The loss of federal support would cost New York $25 million to $30 million in the first year — money that would likely come out of other parts of the health care budget. Albany is contending with a more than $4 billion deficit.
“It’s under consideration because we believe the expansion is absolutely critical to the governor’s efforts to reach every child in this state,” Mr. Spitzer’s Medicaid director, Deborah Bachrach, said in an interview. “Our backs are against the wall because the federal government and Congress haven’t been able to act.”
The chairman of the Assembly’s health committee, Richard Gottfried, a Democrat of Manhattan, said he would “favor New York picking up the tab,” saying, “While I think it’s wrong for the federal government to be refusing to provide matching funding, I think it makes sense for New York to do the job even without the” money.
Still, Mr.

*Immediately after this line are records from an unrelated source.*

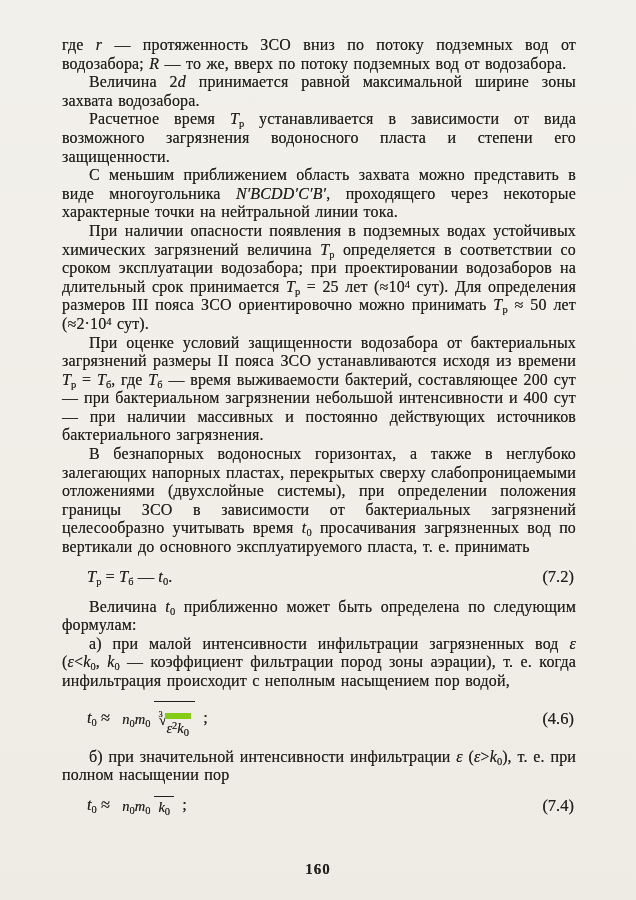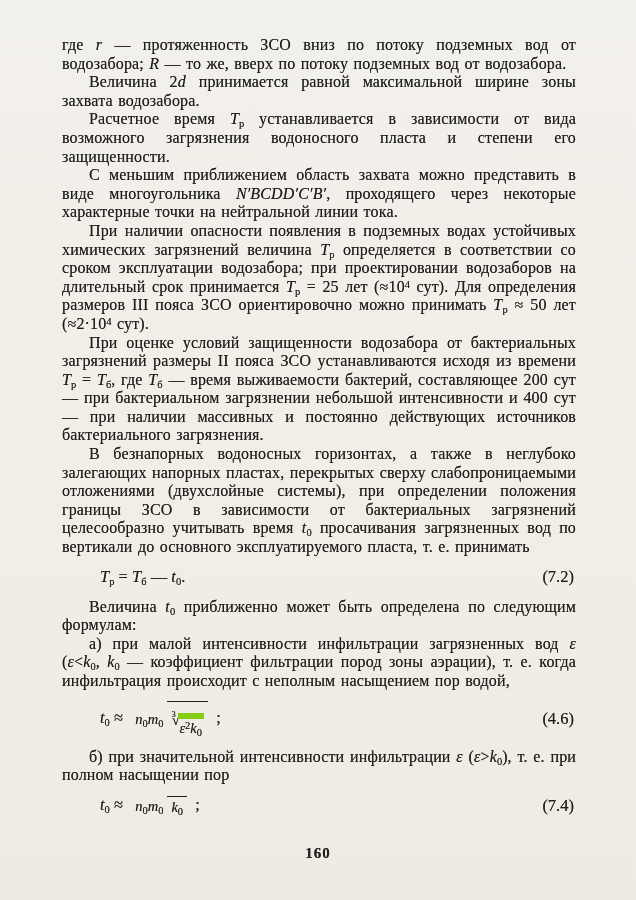--- a/index.html
+++ b/index.html
@@ -35,7 +35,7 @@
   sup { vertical-align: 4.5px; }
   .eq {
     display: flex; align-items: center;
-    margin: 10px 0 11px 38px;
+    margin: 10px 0 11px 25px;
     font-size: 16.5px;
     text-shadow: 0 0 0.45px rgba(20,18,14,0.65);
   }

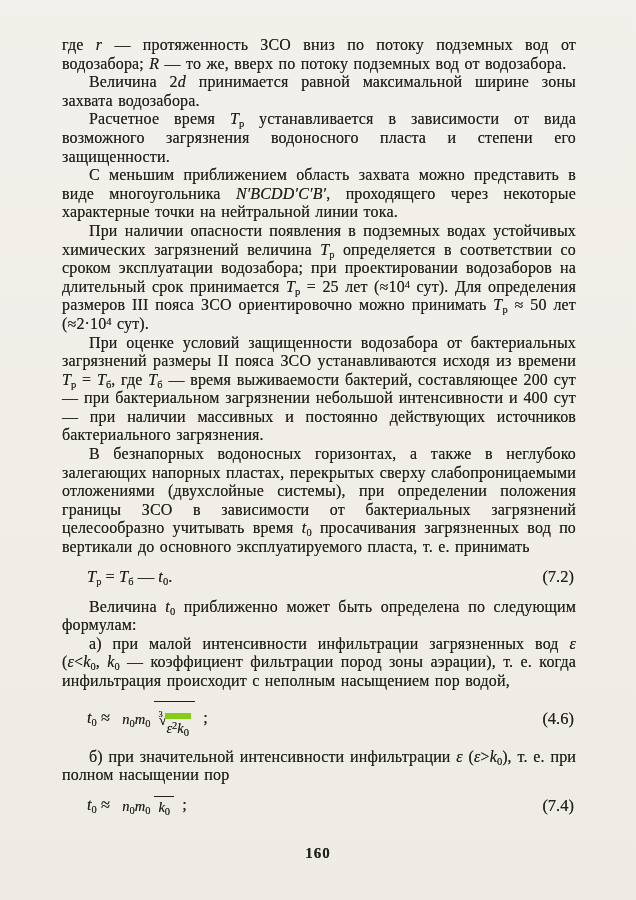--- a/index.html
+++ b/index.html
@@ -52,7 +52,7 @@
   .rsign { font-size: 15px; line-height: 1.05; }
   .rbar { border-top: 6px solid #84cc16; margin-left: -1.5px; padding: 0 2px 0 1px; }
   .footer {
-    position: absolute; left: 0; right: 0; bottom: 38px;
+    position: absolute; left: 0; right: 0; bottom: 22px;
     text-align: center;
     font-size: 15px; font-weight: bold;
     letter-spacing: 1px;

Gottfried said, the choice isn’t simple. “We’re going into a budget year where there will be considerable cuts in Medicaid, so there is a careful balancing that the governor needs to think about.”

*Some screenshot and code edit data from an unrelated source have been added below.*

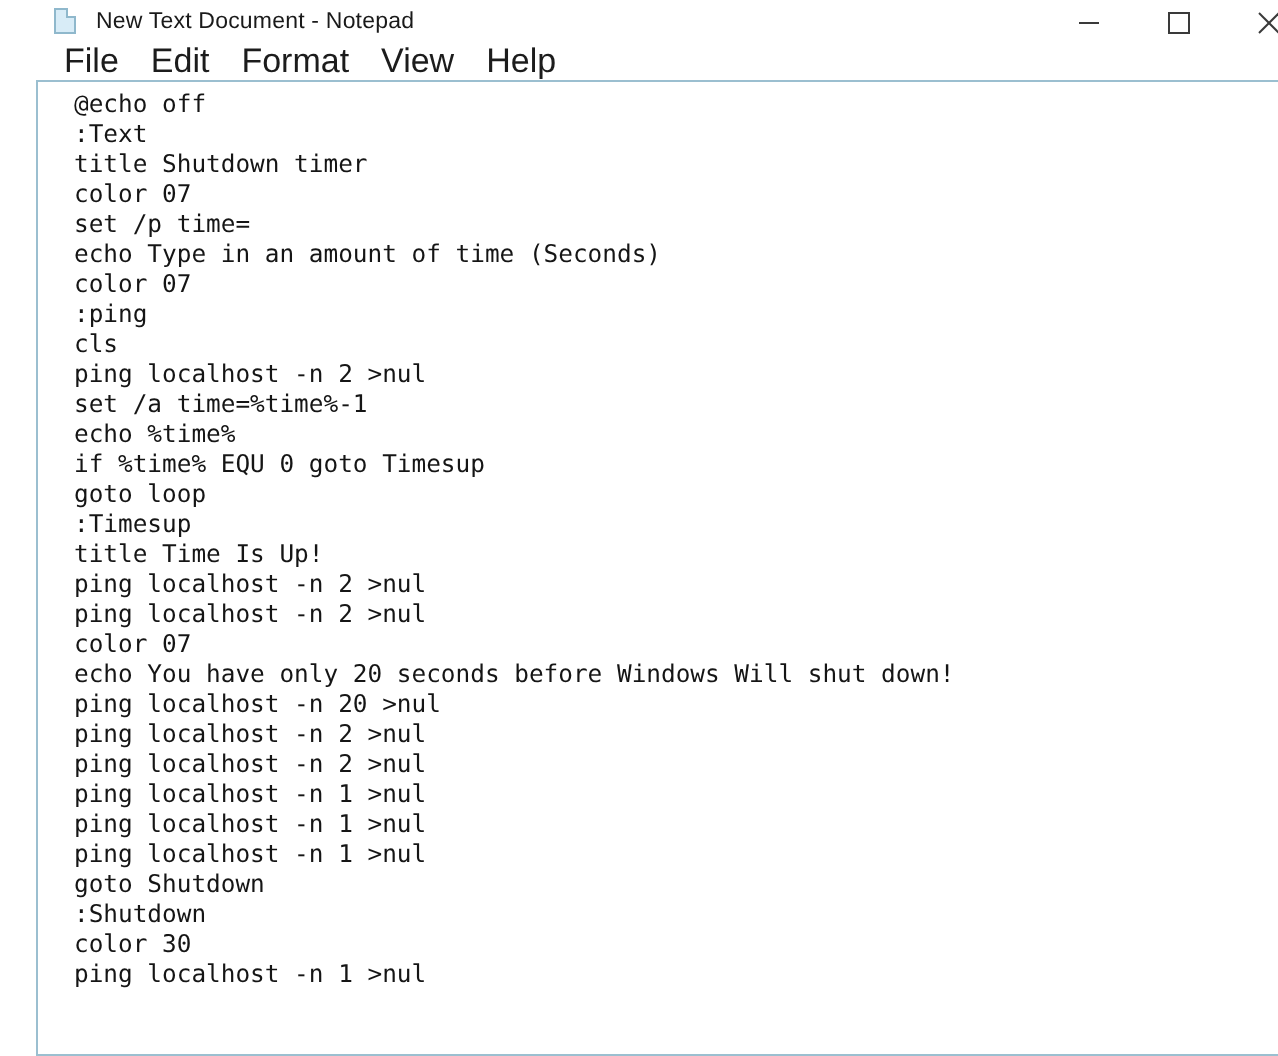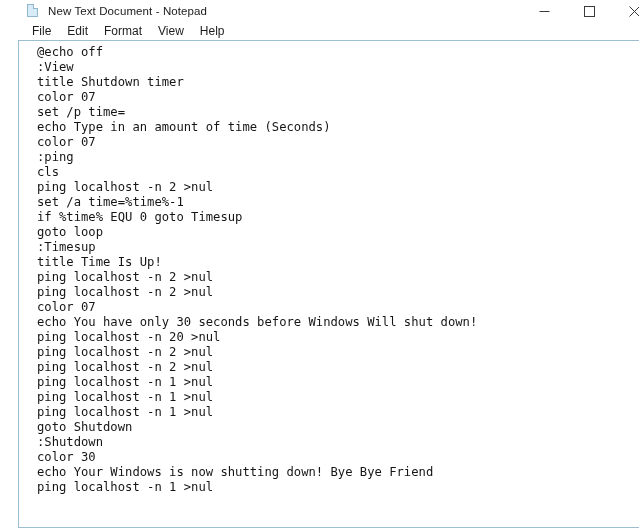--- a/index.html
+++ b/index.html
@@ -100,7 +100,7 @@
     box-sizing: border-box;
   }
   .menu-item {
-    font-size: 12px;
+    font-size: 17px;
     color: #1c1c1c;
     padding: 0 8px;
     line-height: 18px;

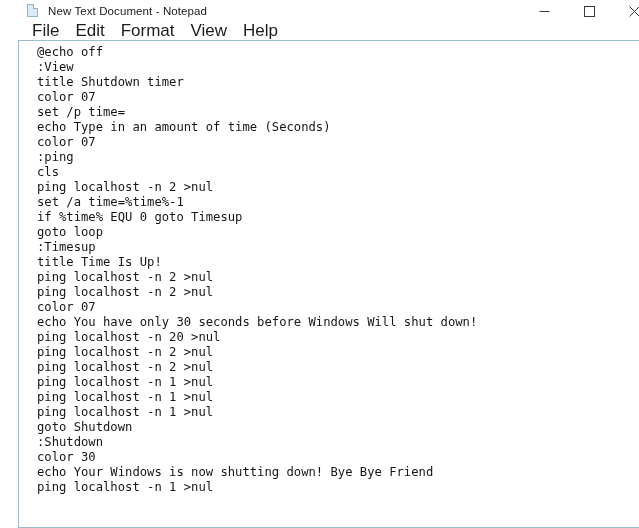--- a/index.html
+++ b/index.html
@@ -211,7 +211,7 @@
   <div class="editor-wrap">
     <div class="text-area" id="text-area">
         <div class="code-line">@echo off</div>
-        <div class="code-line">:View</div>
+        <div class="code-line">:Text</div>
         <div class="code-line">title Shutdown timer</div>
         <div class="code-line">color 07</div>
         <div class="code-line">set /p time=</div>

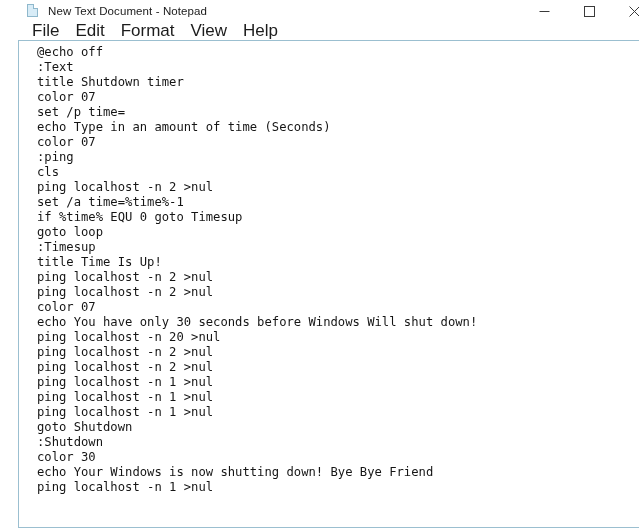--- a/index.html
+++ b/index.html
@@ -221,6 +221,7 @@
         <div class="code-line">cls</div>
         <div class="code-line">ping localhost -n 2 &gt;nul</div>
         <div class="code-line">set /a time=%time%-1</div>
+        <div class="code-line">echo %time%</div>
         <div class="code-line">if %time% EQU 0 goto Timesup</div>
         <div class="code-line">goto loop</div>
         <div class="code-line">:Timesup</div>

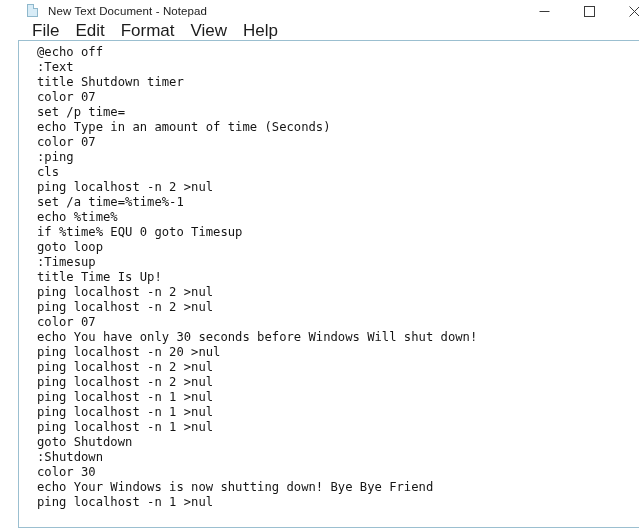--- a/index.html
+++ b/index.html
@@ -229,7 +229,7 @@
         <div class="code-line">ping localhost -n 2 &gt;nul</div>
         <div class="code-line">ping localhost -n 2 &gt;nul</div>
         <div class="code-line">color 07</div>
-        <div class="code-line">echo You have only 30 seconds before Windows Will shut down!</div>
+        <div class="code-line">echo You have only 20 seconds before Windows Will shut down!</div>
         <div class="code-line">ping localhost -n 20 &gt;nul</div>
         <div class="code-line">ping localhost -n 2 &gt;nul</div>
         <div class="code-line">ping localhost -n 2 &gt;nul</div>

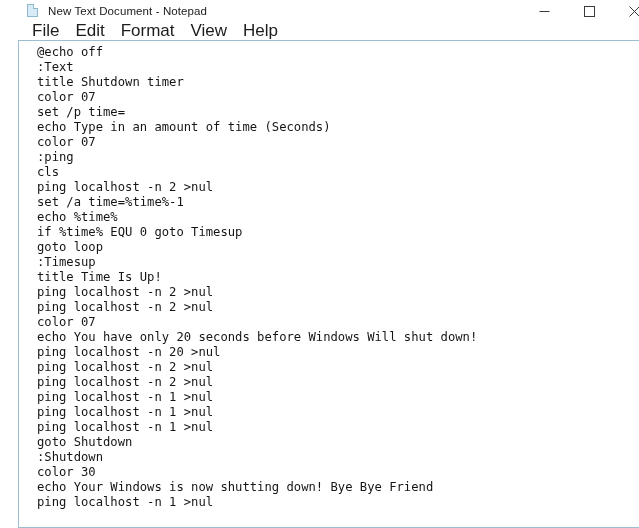--- a/index.html
+++ b/index.html
@@ -239,7 +239,6 @@
         <div class="code-line">goto Shutdown</div>
         <div class="code-line">:Shutdown</div>
         <div class="code-line">color 30</div>
-        <div class="code-line">echo Your Windows is now shutting down! Bye Bye Friend</div>
         <div class="code-line">ping localhost -n 1 &gt;nul</div>
       </div>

A decision by New York to assume the financial burden of providing subsidized insurance to more children would be yet another indication that the most aggressive effort underway to achieve universal health insurance coverage in America is taking place in statehouses rather than in Washington.
One of several states pursuing universal health insurance coverage, New York is starting with the state’s roughly 400,000 uninsured children.
Mr. Spitzer in April signed legislation that sought to raise the income cap of the program to 400% of the poverty level from 250%, extending subsidized coverage to an additional 70,000 children in New York. Under the plan, a family of four with income up to $82,600 would be eligible to apply for discounted premiums.
The Spitzer administration had originally budgeted on the federal government paying for 65% of the costs to provide subsidized premiums for children in families with incomes above the existing limits.
Taking the Spitzer administration by surprise, the Centers for Medicare and Medicaid Services in August announced that it would impose new stricter requirements for federal aid designed to ensure that public coverage did not supplant private coverage.
CMS rejected New York’s expansion proposal.
For a Spitzer administration roiled by investigations and struggling to push its agenda through the Legislature, the denial of the expansion was a setback.
Mr. Spitzer staged numerous press conferences with other Democrats denouncing the Bush administration’s policy and urging Congress to pass an extension of the 10-year-old Schip program that gave states more power to set their own income caps.
The governor seemed to take a hard-line stance. “If they do not grant us this waiver, if they continue to be obdurate, continue to throw poison after poison pill, continue to say to us, ‘Don’t worry about it, there’s an emergency room available for those kids,’ we will sue CMS,” Mr. Spitzer said at one of the press conferences.
The Spitzer administration’s legal challenge against the Bush administration is pending in federal court. CMS is scheduled to hold a hearing in February to consider New York’s appeal.
President Bush, meanwhile, successfully blocked attempts by Congress to expand Schip, twice vetoing legislation that would have allowed New York to raise the income cap to at least 300%.
“It’s clear that the Bush administration is going to hold off for 12 months,” the legislative counsel of Housing Works, an AIDS advocacy group, Michael Kink, said.